She said, “Is that what the lawyer's telling you to say?”

“I only ever played with the front of the house. Whatever went on in the back, I tried to just let that go, ignore it.”

“That sounds like bullshit,” she said. “No offense. Also, I don't think you being here is such a good idea.” She turned around, walked away. “I have to call Carolyn,” she said.

“I'm not staying,” Mid said again.

“You can if you need to,” I told him.

“No, he can't,” Alice said, from the kitchen.

We heard her pick up the phone. He said, “This is just for a few days. Until she cools off some.”

“Sure,” I said.

“I spent a couple nights out after Maggie was born, when she was about a year old. This'll solve itself.”

“Sure,” I said again. Alice was talking to Carolyn now, saying something about getting to the bottom of things. Or hitting bottom. I couldn't tell.

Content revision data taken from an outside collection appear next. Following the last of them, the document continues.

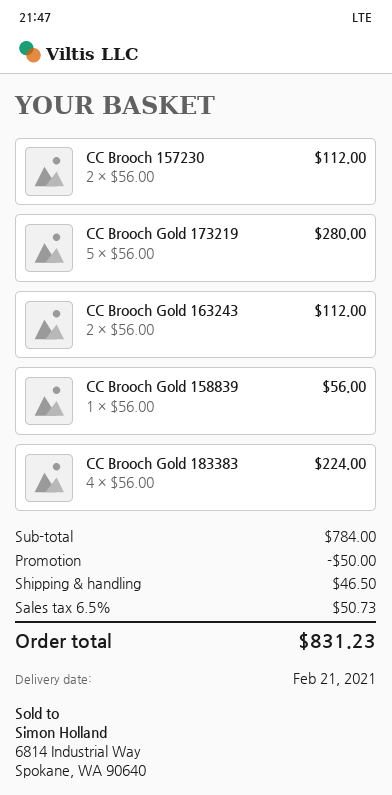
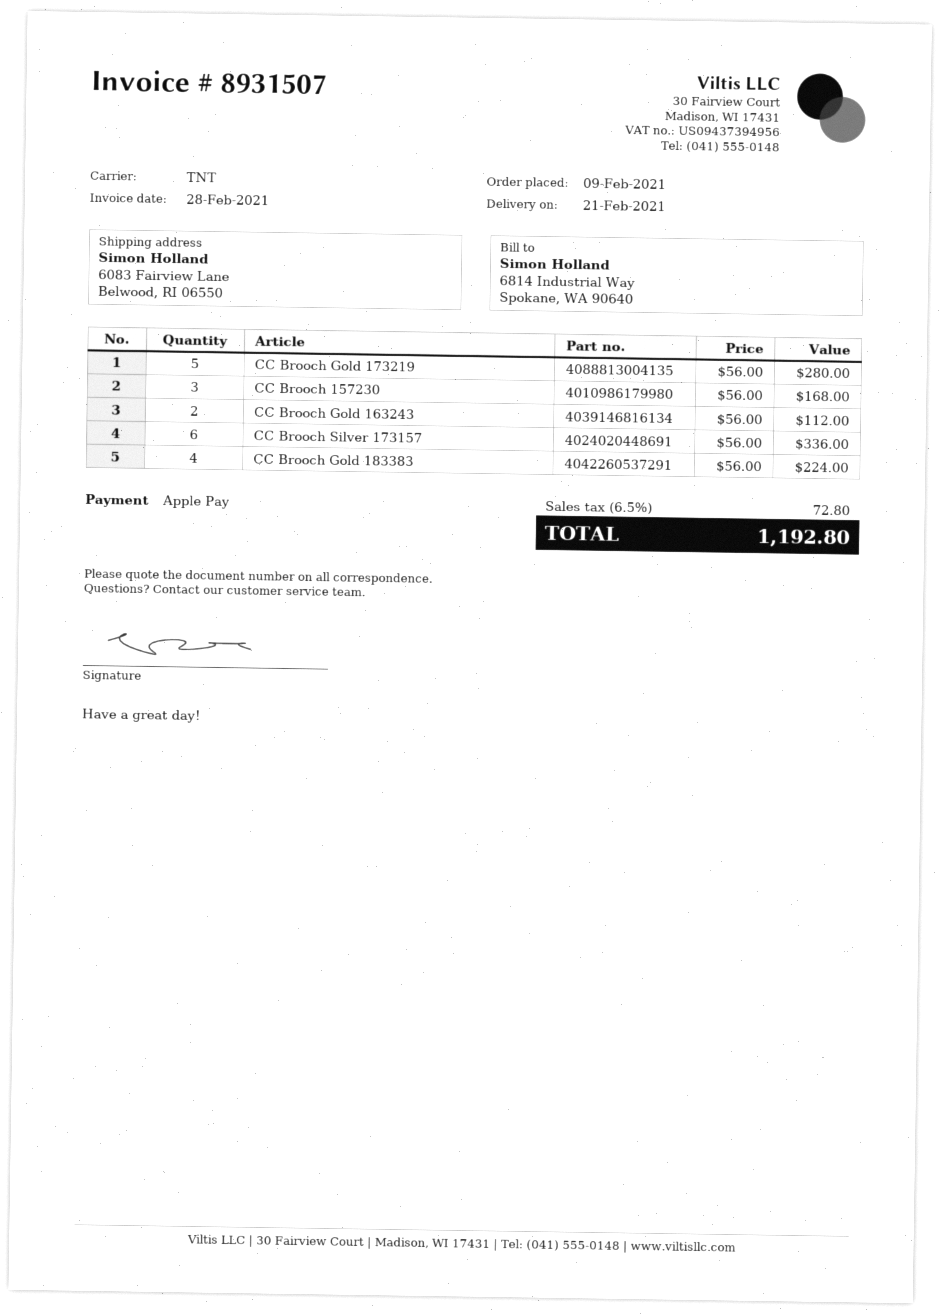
CC Brooch 157230: 2 x 56.00 = 112.00 -> 3 x 56.00 = 168.00
CC Brooch Gold 158839: 1 x 56.00 = 56.00 -> none
CC Brooch Silver 173157: none -> 6 x 56.00 = 336.00
discount: 50.00 -> none
shipping: 46.50 -> none
tax: 6.5% = 50.73 -> 6.5% = 72.80
total: 831.23 -> 1192.80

“The county commission met this afternoon,” Mid said, looking at the floor. “On the school.”

“And?”

“They voted to delay construction indefinitely. No funding. Cutbacks and all that. I guess they're going to try some kind of bond issue in the next election, see if that'll fly.”

“That sounds bad,” I said.

“Very.”

“You OK?”

He switched his duffel from hand to hand. “You know, it's kind of hard to say.”

I said, “Grow lights?”

“He was wanting me to hang onto them for a week or two.”

“You would have told him no,” I said, checking.

“Yeah,” he said. “That's what I would have told him.”

“What made him think he could ask you that?”

“That's exactly what I was trying to tell Carolyn. This doesn't have anything to do with me.”

I said, “It has something to do with you, though, right?”

“I should have told you,” he said. “I should have told Carolyn. I never should have let it get this far.”

“You knew,” I said.

“I thought they had it under control. The place makes a ton of money. Made. I just felt like the less anybody knew about it, me included, the better. I felt like it wasn't my business.”

I said, “Even though it was your actual business? That was your plan?”

“I think it was,” he said.

“Jesus, Mid.”

Alice came down the hall, purse in her hand. “I'm going over to see her,” she said. “Mid, it's not that I don't—Anyway, you just can't stay here. I'm sorry. It's Carolyn—”

“I get it,” he said. “I'm staying with a guy down the beach a little. I'll be fine. This will all be fine.”

“Fine,” Alice said.

“Yeah.”

“She did ask how you were.”

He looked awful, I thought. Cratered. “Tell her I'm making it,” he said. “Tell her I'm holding up.”

“When will you be back?” I asked her.

“Later. Don't wait up.” She kissed me, and then said, “Please be good.”

“What?”

“Be good,” she said again. She was wanting a joke, but it didn't work—she ended up meaning it. “When I come back, I don't want anything to have happened to you.”

“How could anything happen to me?”

“How would I know?” she said, half under her breath, and then she left. We could hear her walking toward the elevators. Mid sat down, leaned against the front door, and thumped his head on it a couple of times. A hollow, metal sound came back.

I said, “Can I get you something? A drink?”

He hit the door again. “That'd be about right,” he said. “But I might want some ice cream first.”

“Some what?”

“Ice cream. I'd like some ice cream. Doesn't it seem like that would help?”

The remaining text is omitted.